Could you please retype exactly the lines from the start of the records below through the line that contains "(866, 170) none", both included, and leave out the pictures?

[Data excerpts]
┌────────
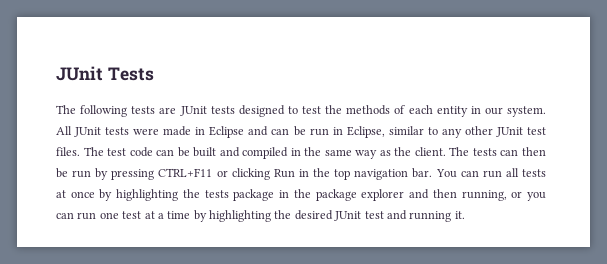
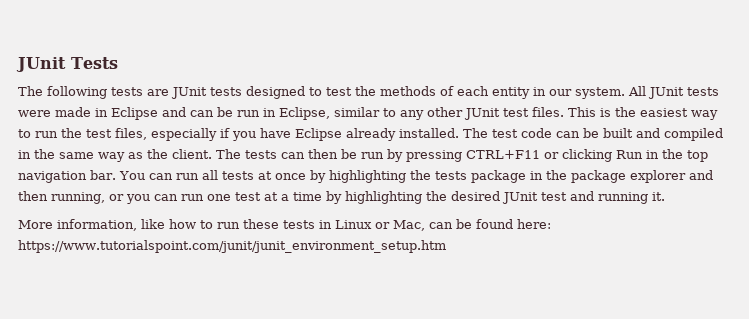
(80, 151) none -> [568,107,718,120] [18,128,459,141] This is the easiest way to run the test files, especially if you have Eclipse already installed.
(465, 215) none -> [18,219,551,231] [18,240,446,253] // More information, like how to run these tests in Linux or Mac, can be found here: https://www.tutorialspoint.com/junit/junit_environment_setup.htm

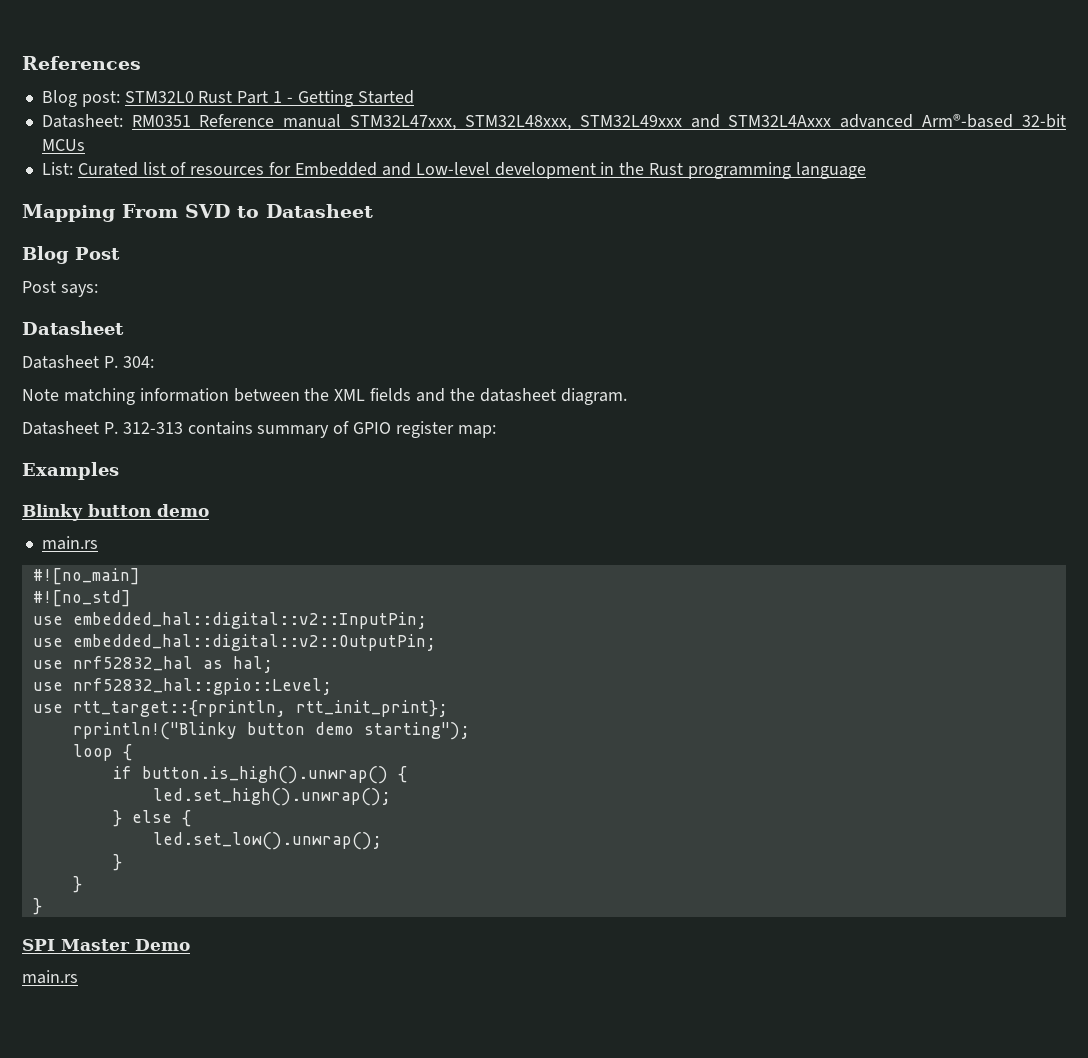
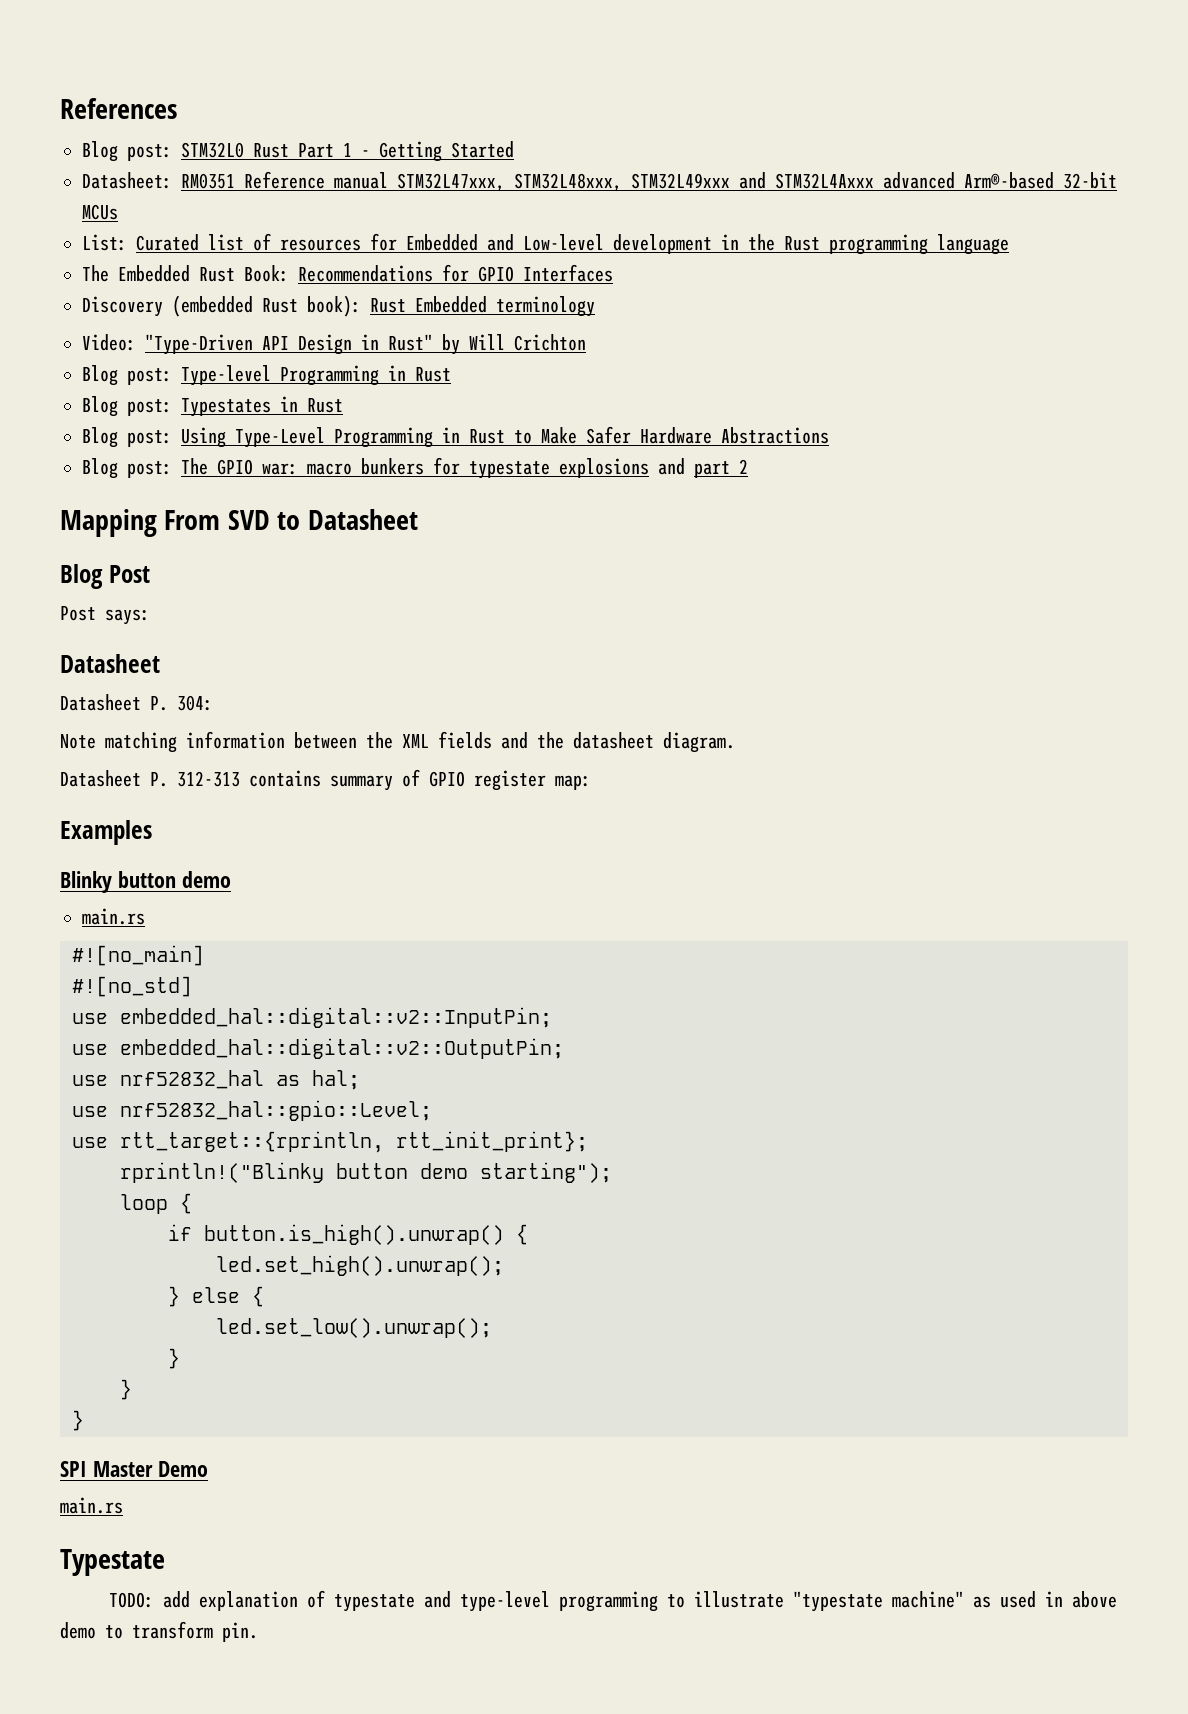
(866, 170) none -> [82,264,613,282] [82,295,595,317] [82,334,586,355] [82,365,451,386] [82,396,343,417] [82,426,829,448] [82,457,748,479] // The Embedded Rust Book: Recommendations for GPIO Interfaces // Discovery (embedded Rust book): Rust Embedded terminology // Video: "Type-Driven API Design in Rust" by Will Crichton // Blog post: Type-level Programming in Rust // Blog post: Typestates in Rust // Blog post: Using Type-Level Programming in Rust to Make Safer Hardware Abstractions // Blog post: The GPIO war: macro bunkers for typestate explosions and part 2
(78, 977) none -> [60,1549,165,1576] [108,1590,1117,1612] [60,1621,258,1642] // Typestate // TODO: add explanation of typestate and type-level programming to illustrate "typestate machine" as used in above demo to transform pin.

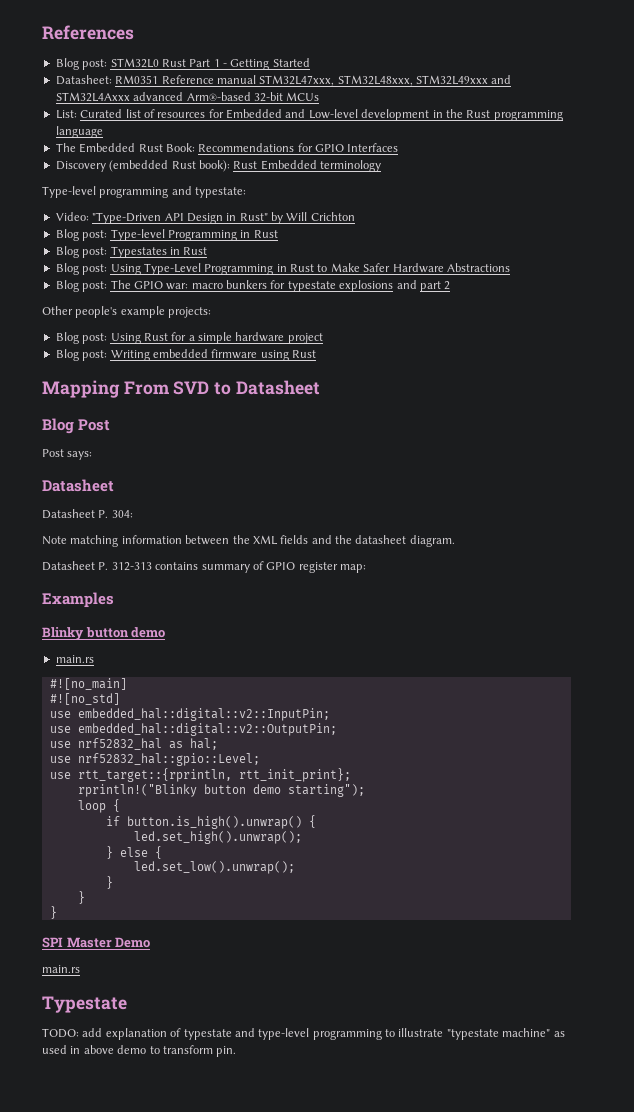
(595, 306) none -> [42,186,247,198] // Type-level programming and typestate:
(748, 466) none -> [42,306,212,318] [55,332,323,344] [55,349,316,361] // Other people's example projects: // Blog post: Using Rust for a simple hardware project // Blog post: Writing embedded firmware using Rust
└────────
EXPECTED ANSWER →
(80, 151) none -> [568,107,718,120] [18,128,459,141] This is the easiest way to run the test files, especially if you have Eclipse already installed.
(465, 215) none -> [18,219,551,231] [18,240,446,253] // More information, like how to run these tests in Linux or Mac, can be found here: https://www.tutorialspoint.com/junit/junit_environment_setup.htm

(866, 170) none -> [82,264,613,282] [82,295,595,317] [82,334,586,355] [82,365,451,386] [82,396,343,417] [82,426,829,448] [82,457,748,479] // The Embedded Rust Book: Recommendations for GPIO Interfaces // Discovery (embedded Rust book): Rust Embedded terminology // Video: "Type-Driven API Design in Rust" by Will Crichton // Blog post: Type-level Programming in Rust // Blog post: Typestates in Rust // Blog post: Using Type-Level Programming in Rust to Make Safer Hardware Abstractions // Blog post: The GPIO war: macro bunkers for typestate explosions and part 2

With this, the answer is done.